Игнатьев послушно удалился. Он выпил кружку неожиданно хорошего и даже холодного пива, отстояв очередь в душном павильоне, потом купил для сравнения три пачки «Беломора» — ростовской, одесской и симферопольской фабрик. Дальше делать было нечего, он чувствовал себя легко и беззаботно и немного неприкаянно, как школьник, на которого вдруг свалились внеплановые каникулы. У него, правда, никаких каникул не было, напротив, для него сейчас начиналась работа — главная, та самая, ради которой он всю зиму высиживал бесконечные заседания в старом великокняжеском особняке на набережной Невы, проводил дни в читальных залах БАНа и Публички, мучился за пишущей машинкой. По идее, камеральный период должен был быть временем творческим, когда осмысливались и приводились в систему вороха полевого материала — сырого, необработанного, зачастую противоречивого; но Игнатьев всегда почему-то ощущал, может быть вопреки здравому смыслу, что истинное творчество начинается именно там, в поле. Возможно, он просто был не из породы теоретиков.
В общем-то, он довольно рано защитил вполне приличную кандидатскую, и у него были уже припасены мысли, которые со временем могут стать опорными точками для докторской, — так что голова, вероятно, работала у него не хуже, чем у других. Он регулярно печатался, и пишущая машинка была для Игнатьева таким же привычным инструментом, как и лопата. Работа за столом доставляла ему много радостей (и огорчений, понятно, на то и работа), но никогда, пожалуй, придумав наконец точную формулировку и выстукав ее двумя пальцами на своей портативной «Колибри», не испытывал он такого всепоглощающего творческого подъема, как в те минуты, когда, сидя на корточках в жарком, как устье печи, раскопе, он откладывал нож и начинал осторожно, как хирург, прикасающийся к обнаженному сердцу, обметать кисточкой сыроватую еще землю с зеленого от окислов металла, пролежавшего во мраке двадцать столетий…

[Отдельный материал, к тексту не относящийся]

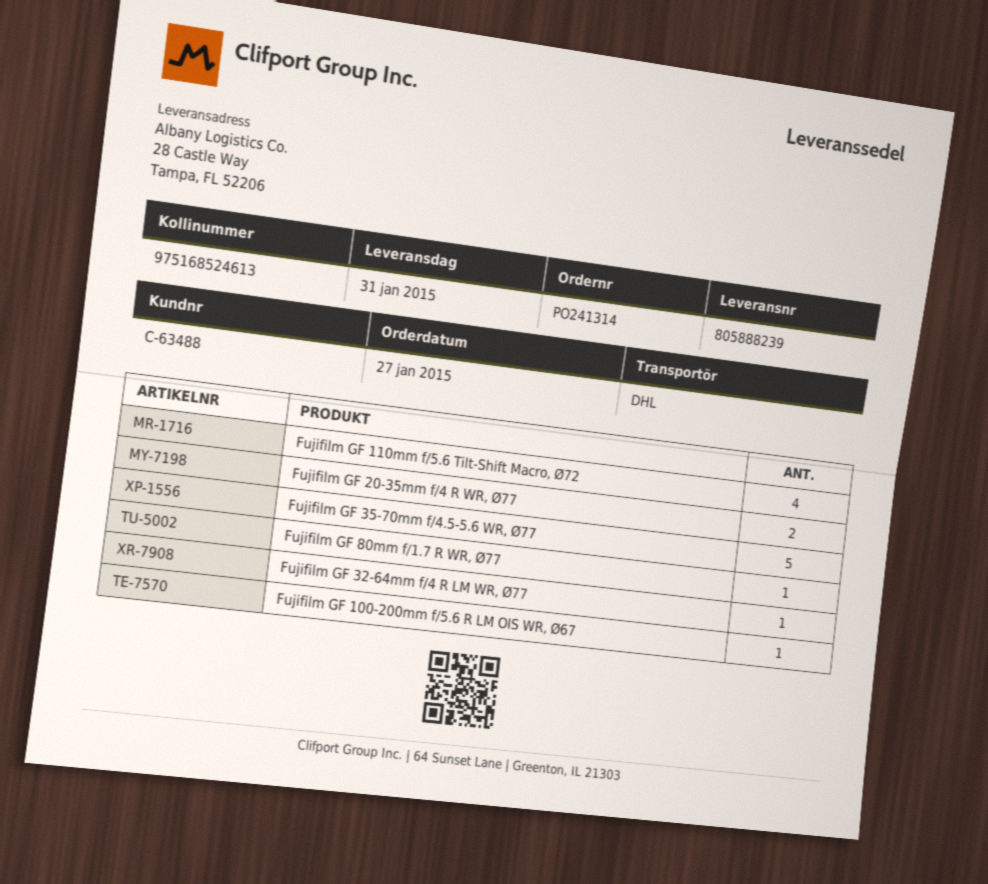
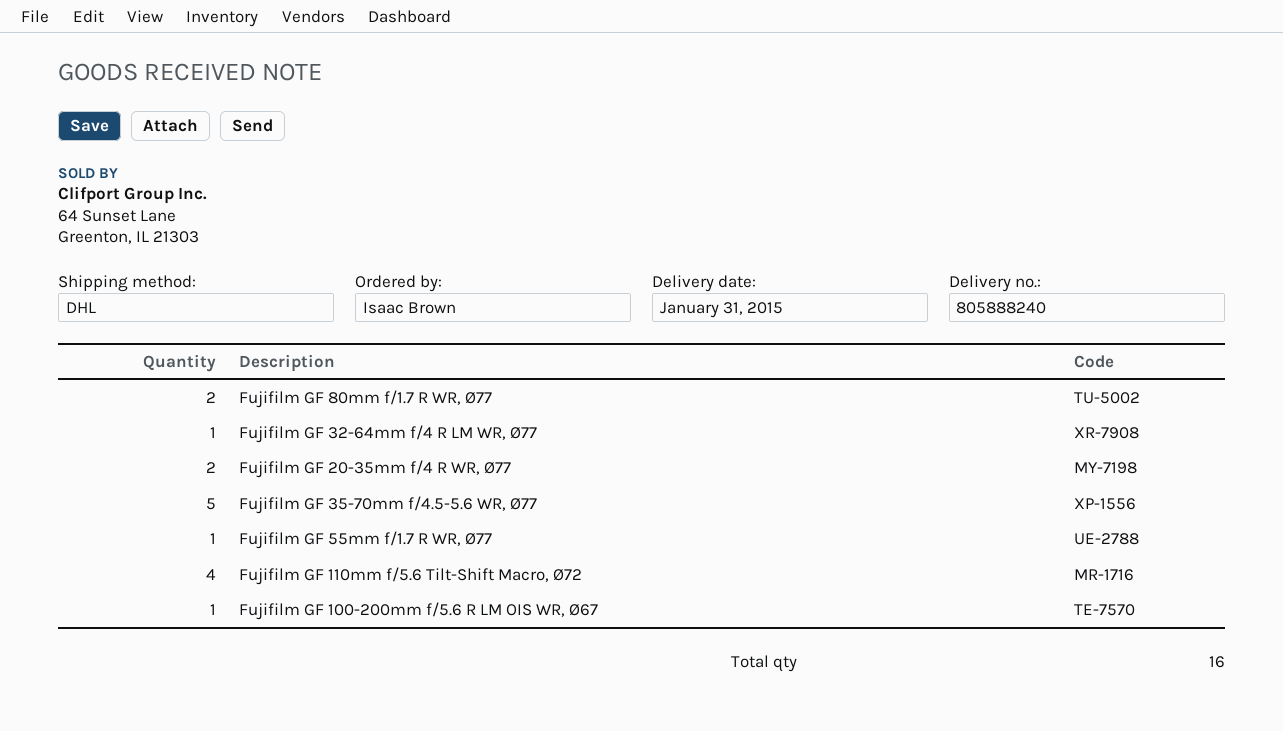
delivery note number: 805888239 -> 805888240
Fujifilm GF 80mm f/1.7 R WR, Ø77: 1 -> 2
Fujifilm GF 55mm f/1.7 R WR, Ø77: none -> 1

Все это ждало его теперь там, впереди, в двух часах езды отсюда, и на целое лето, до осени! Игнатьев сел на камень в тени чахлой акации, закурил папиросу, выбрав для начала симферопольскую, и стал машинально следить за пробегающими по шоссе машинами. Редкая тень почти не давала прохлады на этом знойном ветру, от шоссе несло цементной пылью, но жара казалась Игнатьеву превосходной и очень полезной для здоровья жарой, а пыль-то и вовсе была не помехой! К пыли на раскопках привыкаешь прежде всего, без этого уж нельзя. Работка, как говорят, не денежная, но весьма пыльная…
Он чувствовал себя просто отлично — как блудный сын, завидевший вдали кровлю родного дома. Ни бестолочь на заправочной станции, ни скверная симферопольская папироса не могли сейчас омрачить его благостного мировосприятия. В Питере-то, бывало, подобные штучки изрядно портили ему настроение: газетный киоск, например, закрытый в те самые часы, когда ему — согласно висящей тут же табличке — положено быть открытым, или отсутствие в магазинах хорошей гознаковской бумаги, на которой он привык работать, или обнаруженный в начинке «Беломора» обрезок шпагата… Мелочи, конечно, но очень уж противными кажутся они там, на Севере. Впрочем, Питер это всегда умел — превращать людей в неврастеников.
— Ну, ничего, — бодро сказал Игнатьев и втоптал окурок в пыль — Впереди целое лето!